Leaving out all images, write out the records that follow exactly.

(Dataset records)
/---

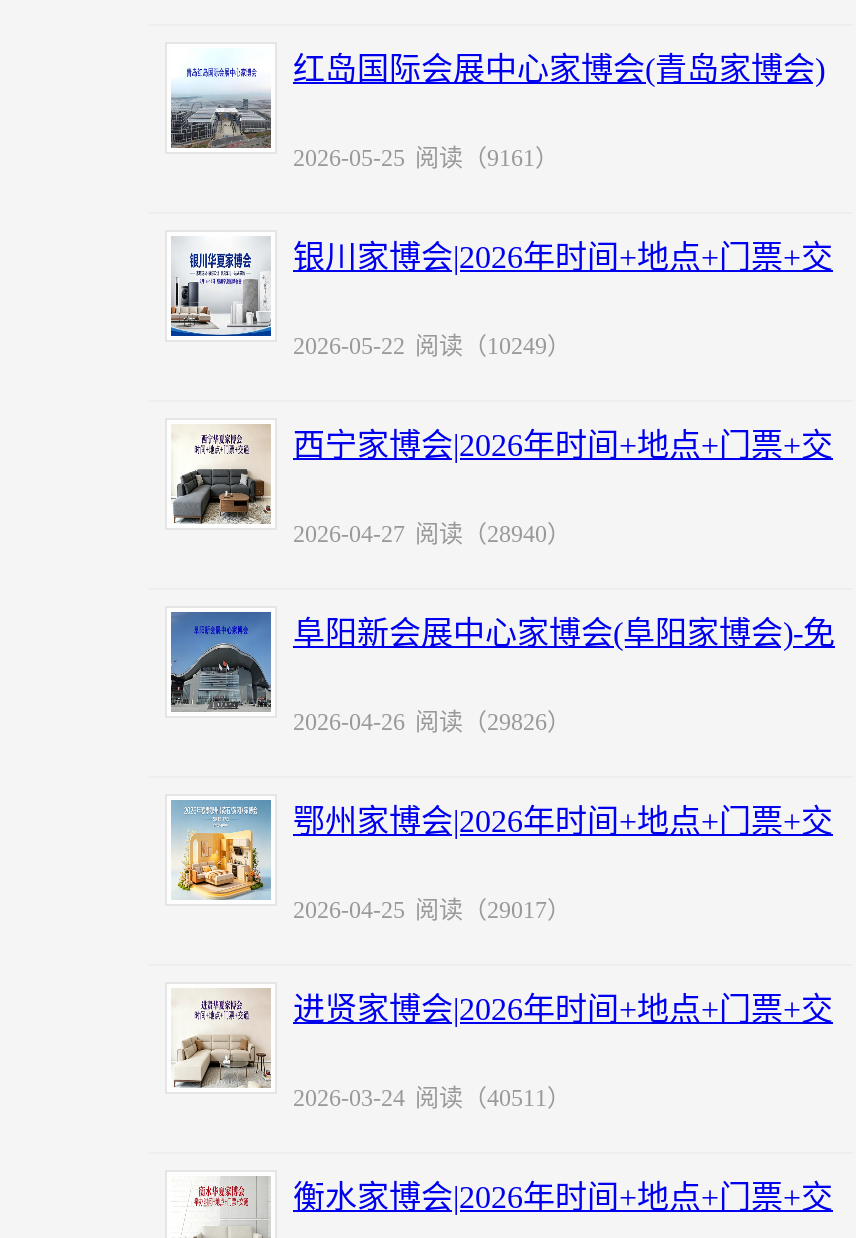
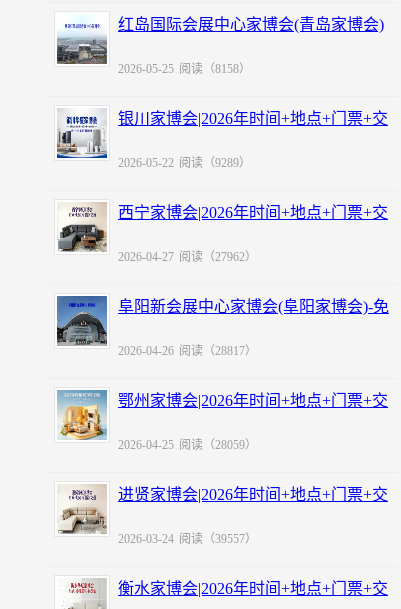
- 2026-05-25 阅读（9161）
+ 2026-05-25 阅读（8158）

- 2026-05-22 阅读（10249）
+ 2026-05-22 阅读（9289）

- 2026-04-27 阅读（28940）
+ 2026-04-27 阅读（27962）

- 2026-04-26 阅读（29826）
+ 2026-04-26 阅读（28817）

- 2026-04-25 阅读（29017）
+ 2026-04-25 阅读（28059）

- 2026-03-24 阅读（40511）
+ 2026-03-24 阅读（39557）
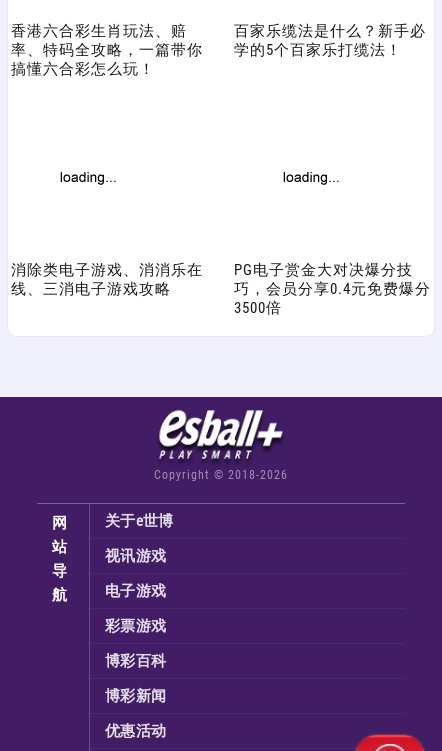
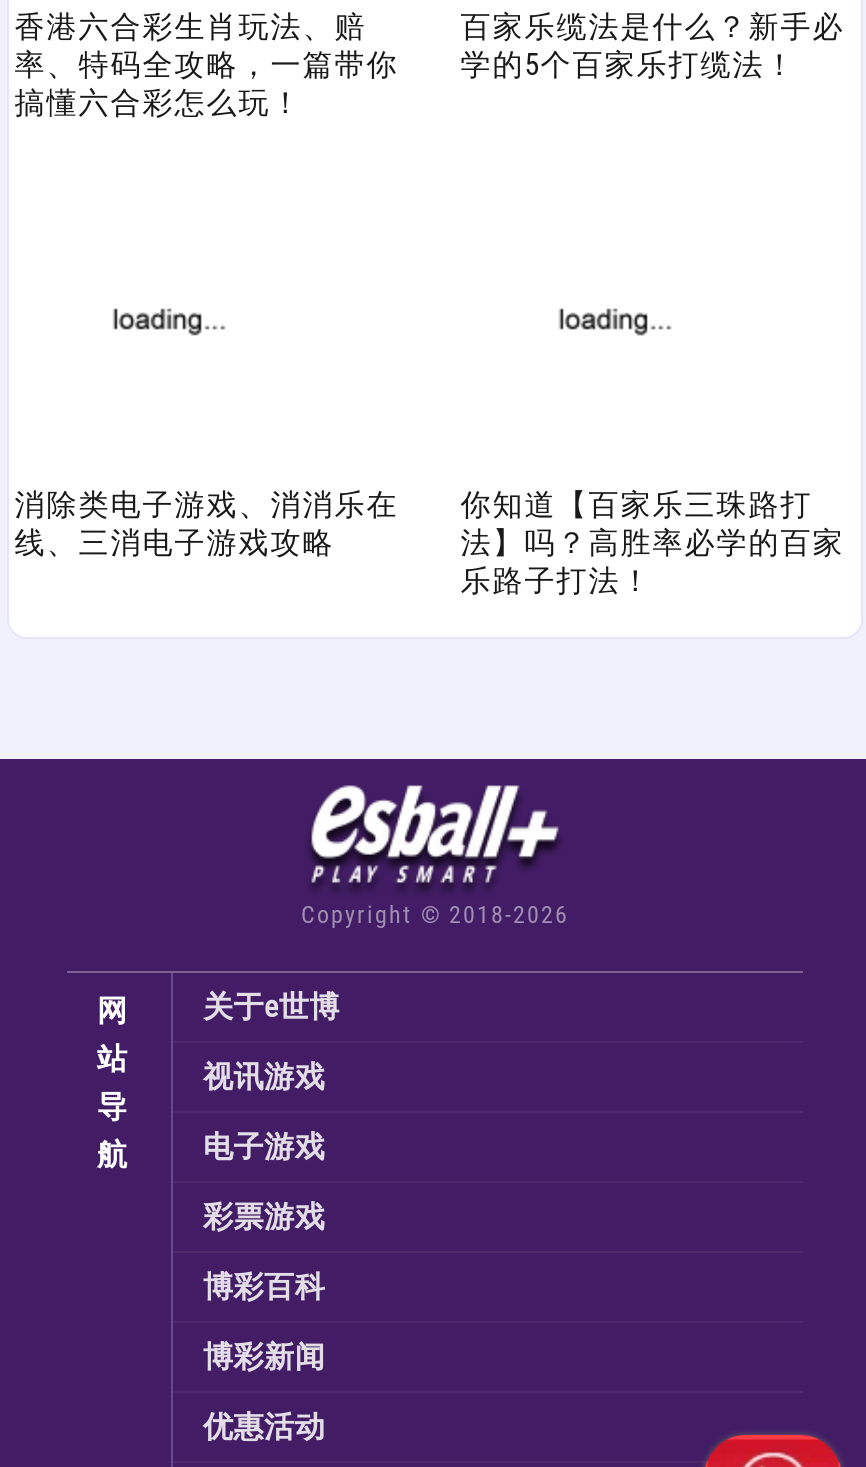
- PG电子赏金大对决爆分技
- 巧，会员分享0.4元免费爆分
- 3500倍
+ 你知道【百家乐三珠路打
+ 法】吗？高胜率必学的百家
+ 乐路子打法！
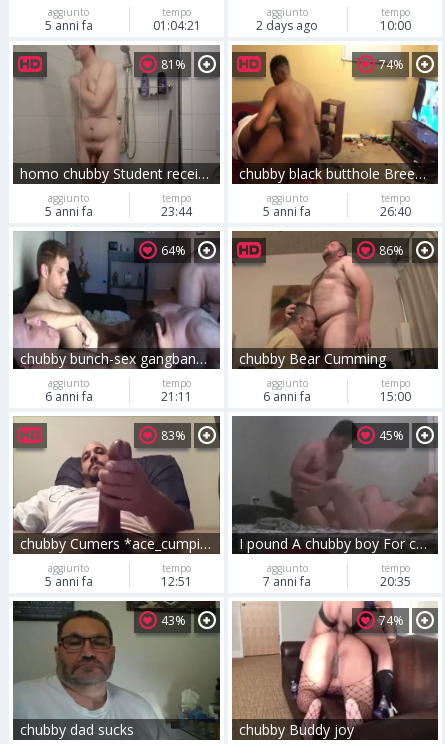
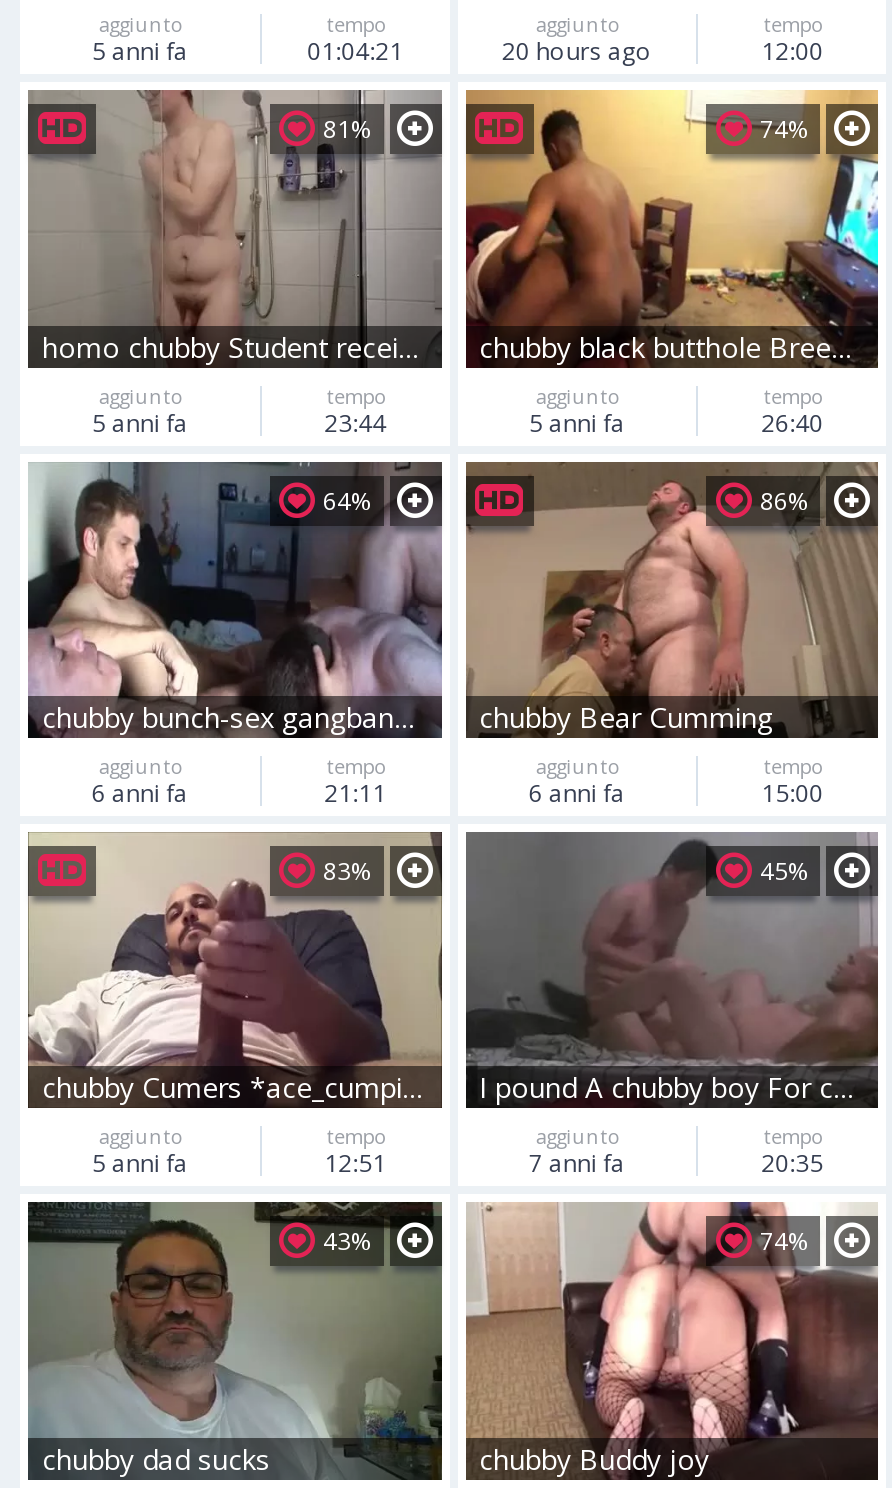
- 2 days ago
+ 20 hours ago

- 10:00
+ 12:00
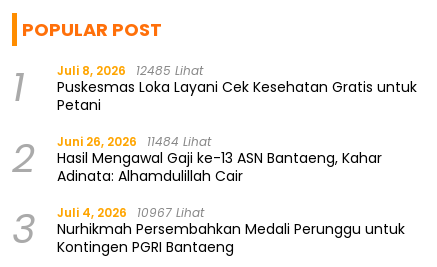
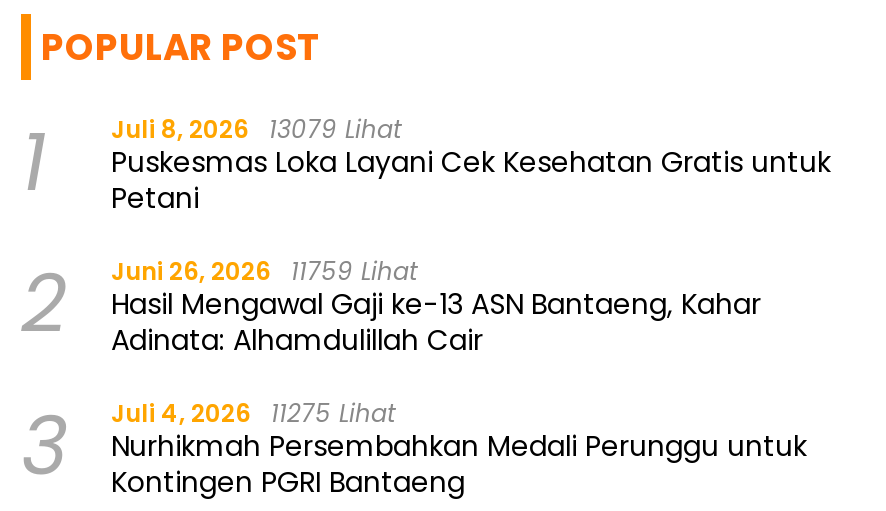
- 1 Juli 8, 2026 12485 Lihat Puskesmas Loka Layani Cek Kesehatan Gratis untuk Petani
+ 1 Juli 8, 2026 13079 Lihat Puskesmas Loka Layani Cek Kesehatan Gratis untuk Petani

- 2 Juni 26, 2026 11484 Lihat Hasil Mengawal Gaji ke-13 ASN Bantaeng, Kahar Adinata: Alhamdulillah Cair
+ 2 Juni 26, 2026 11759 Lihat Hasil Mengawal Gaji ke-13 ASN Bantaeng, Kahar Adinata: Alhamdulillah Cair

- 3 Juli 4, 2026 10967 Lihat Nurhikmah Persembahkan Medali Perunggu untuk Kontingen PGRI Bantaeng
+ 3 Juli 4, 2026 11275 Lihat Nurhikmah Persembahkan Medali Perunggu untuk Kontingen PGRI Bantaeng
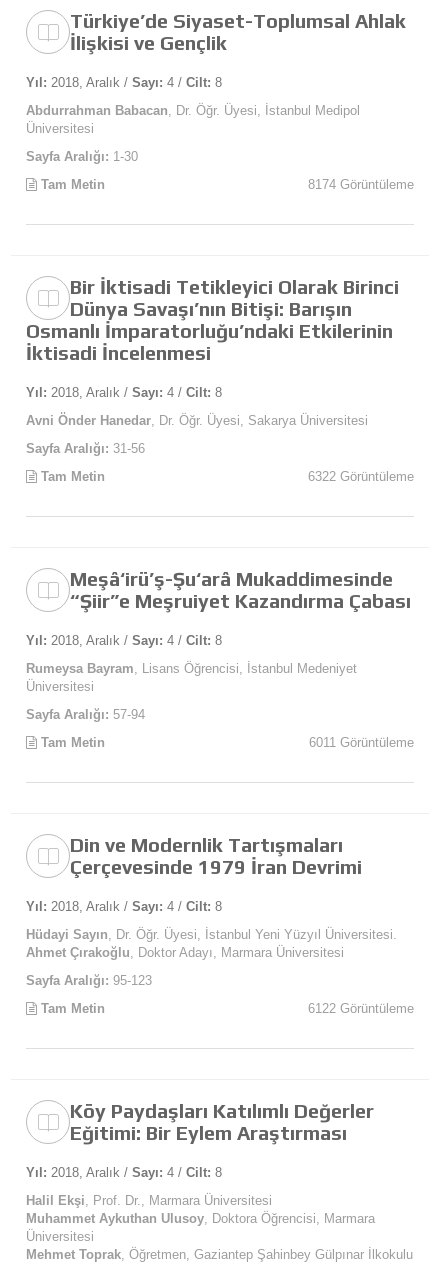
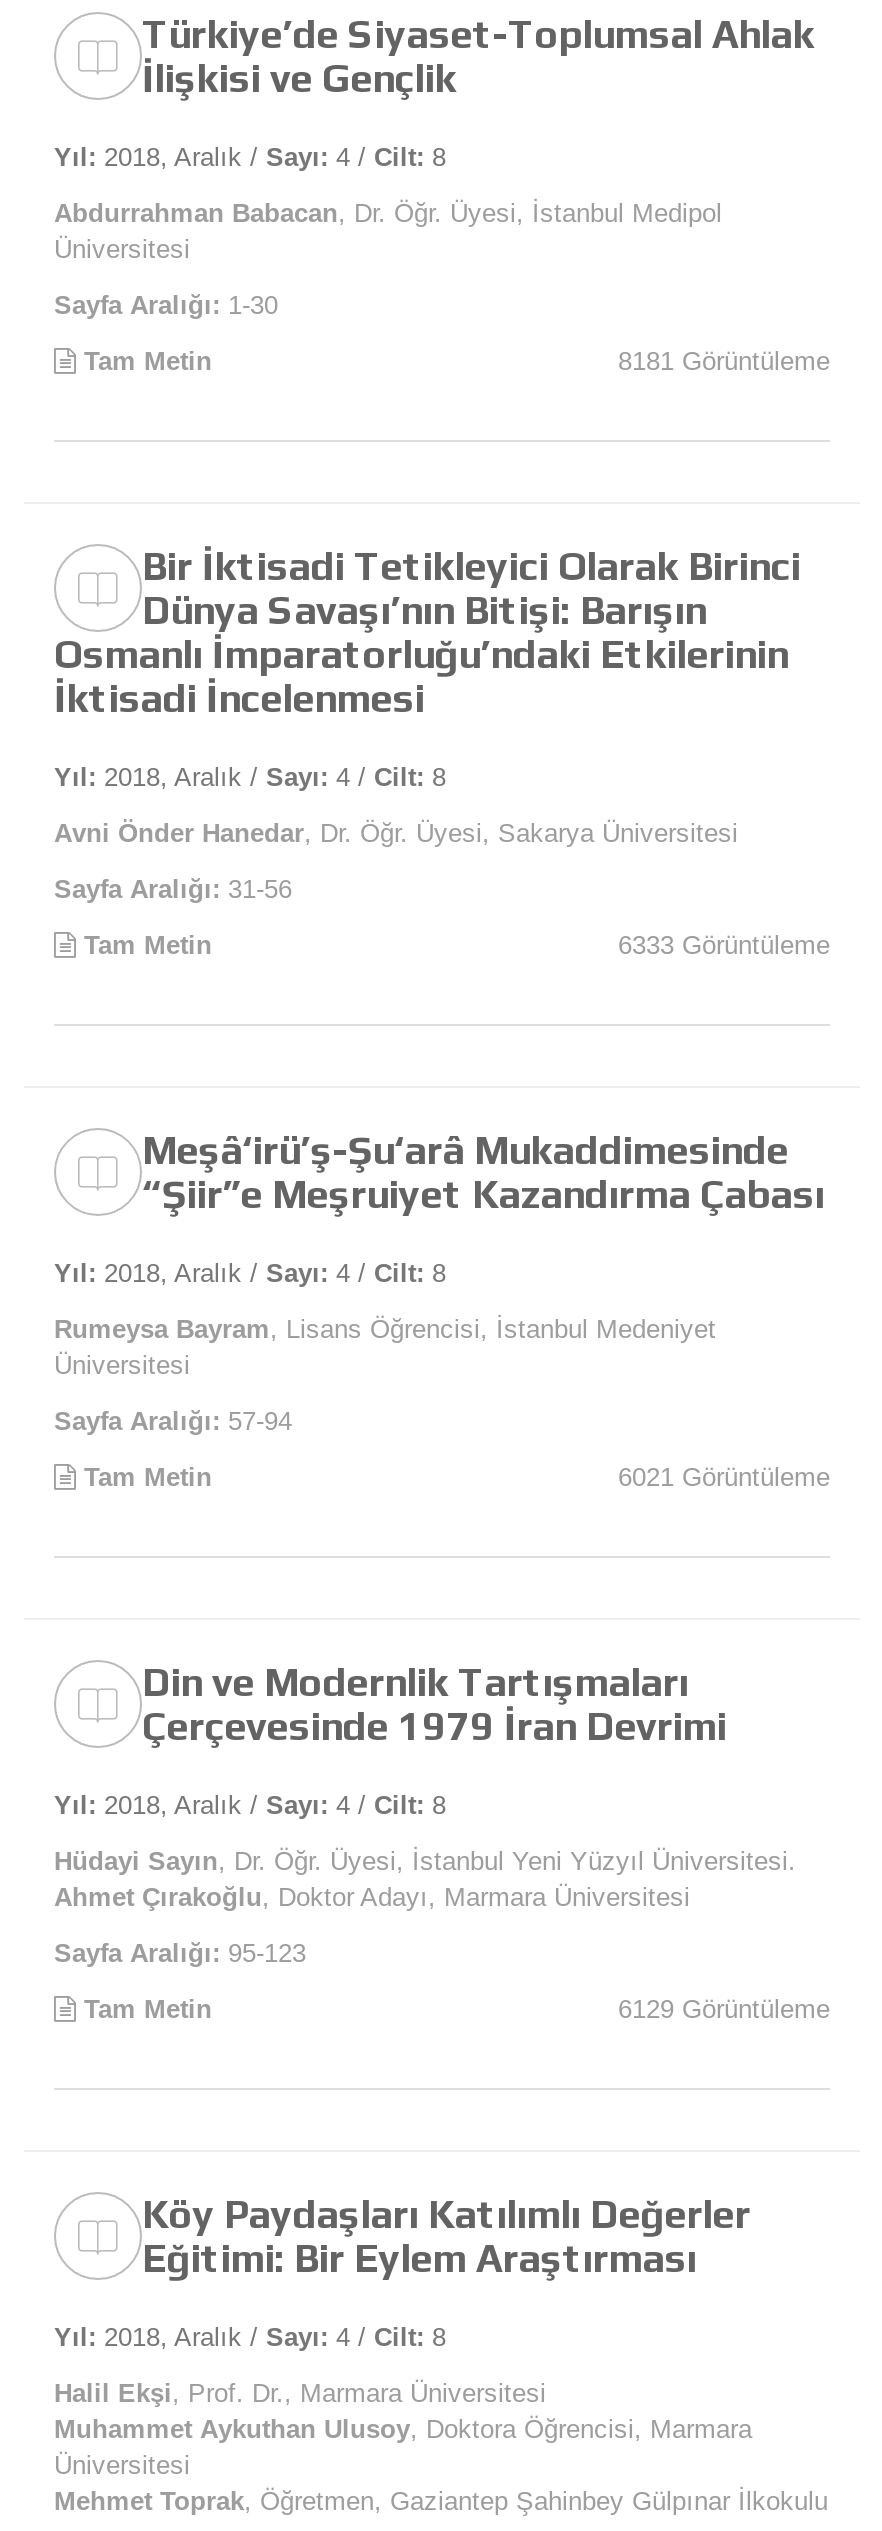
- 8174 Görüntüleme
+ 8181 Görüntüleme

- 6322 Görüntüleme
+ 6333 Görüntüleme

- 6011 Görüntüleme
+ 6021 Görüntüleme

- 6122 Görüntüleme
+ 6129 Görüntüleme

\---

### Solution below
- 2026-05-25 阅读（9161）
+ 2026-05-25 阅读（8158）

- 2026-05-22 阅读（10249）
+ 2026-05-22 阅读（9289）

- 2026-04-27 阅读（28940）
+ 2026-04-27 阅读（27962）

- 2026-04-26 阅读（29826）
+ 2026-04-26 阅读（28817）

- 2026-04-25 阅读（29017）
+ 2026-04-25 阅读（28059）

- 2026-03-24 阅读（40511）
+ 2026-03-24 阅读（39557）
- PG电子赏金大对决爆分技
- 巧，会员分享0.4元免费爆分
- 3500倍
+ 你知道【百家乐三珠路打
+ 法】吗？高胜率必学的百家
+ 乐路子打法！
- 2 days ago
+ 20 hours ago

- 10:00
+ 12:00
- 1 Juli 8, 2026 12485 Lihat Puskesmas Loka Layani Cek Kesehatan Gratis untuk Petani
+ 1 Juli 8, 2026 13079 Lihat Puskesmas Loka Layani Cek Kesehatan Gratis untuk Petani

- 2 Juni 26, 2026 11484 Lihat Hasil Mengawal Gaji ke-13 ASN Bantaeng, Kahar Adinata: Alhamdulillah Cair
+ 2 Juni 26, 2026 11759 Lihat Hasil Mengawal Gaji ke-13 ASN Bantaeng, Kahar Adinata: Alhamdulillah Cair

- 3 Juli 4, 2026 10967 Lihat Nurhikmah Persembahkan Medali Perunggu untuk Kontingen PGRI Bantaeng
+ 3 Juli 4, 2026 11275 Lihat Nurhikmah Persembahkan Medali Perunggu untuk Kontingen PGRI Bantaeng
- 8174 Görüntüleme
+ 8181 Görüntüleme

- 6322 Görüntüleme
+ 6333 Görüntüleme

- 6011 Görüntüleme
+ 6021 Görüntüleme

- 6122 Görüntüleme
+ 6129 Görüntüleme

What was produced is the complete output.